▶ _Required work_: Please go over the material below and count each line with the string "Animal", giving only the total.

▶ _Information_:
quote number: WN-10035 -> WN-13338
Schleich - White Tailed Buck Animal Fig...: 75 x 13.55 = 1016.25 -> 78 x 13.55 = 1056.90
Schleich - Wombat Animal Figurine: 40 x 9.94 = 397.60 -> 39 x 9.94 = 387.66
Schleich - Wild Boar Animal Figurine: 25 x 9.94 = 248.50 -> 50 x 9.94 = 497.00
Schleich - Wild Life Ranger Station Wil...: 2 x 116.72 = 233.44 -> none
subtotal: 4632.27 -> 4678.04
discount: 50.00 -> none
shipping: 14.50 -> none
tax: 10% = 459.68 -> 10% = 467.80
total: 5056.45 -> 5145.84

...

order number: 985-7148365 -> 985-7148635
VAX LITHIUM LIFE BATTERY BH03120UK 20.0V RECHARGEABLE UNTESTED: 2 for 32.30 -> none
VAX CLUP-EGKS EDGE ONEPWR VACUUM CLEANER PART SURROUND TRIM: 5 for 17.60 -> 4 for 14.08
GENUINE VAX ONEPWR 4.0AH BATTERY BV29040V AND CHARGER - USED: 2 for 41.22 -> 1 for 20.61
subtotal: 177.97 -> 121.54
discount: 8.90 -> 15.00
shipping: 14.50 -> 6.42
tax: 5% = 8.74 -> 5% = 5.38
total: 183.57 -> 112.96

▶ _Result below_: 3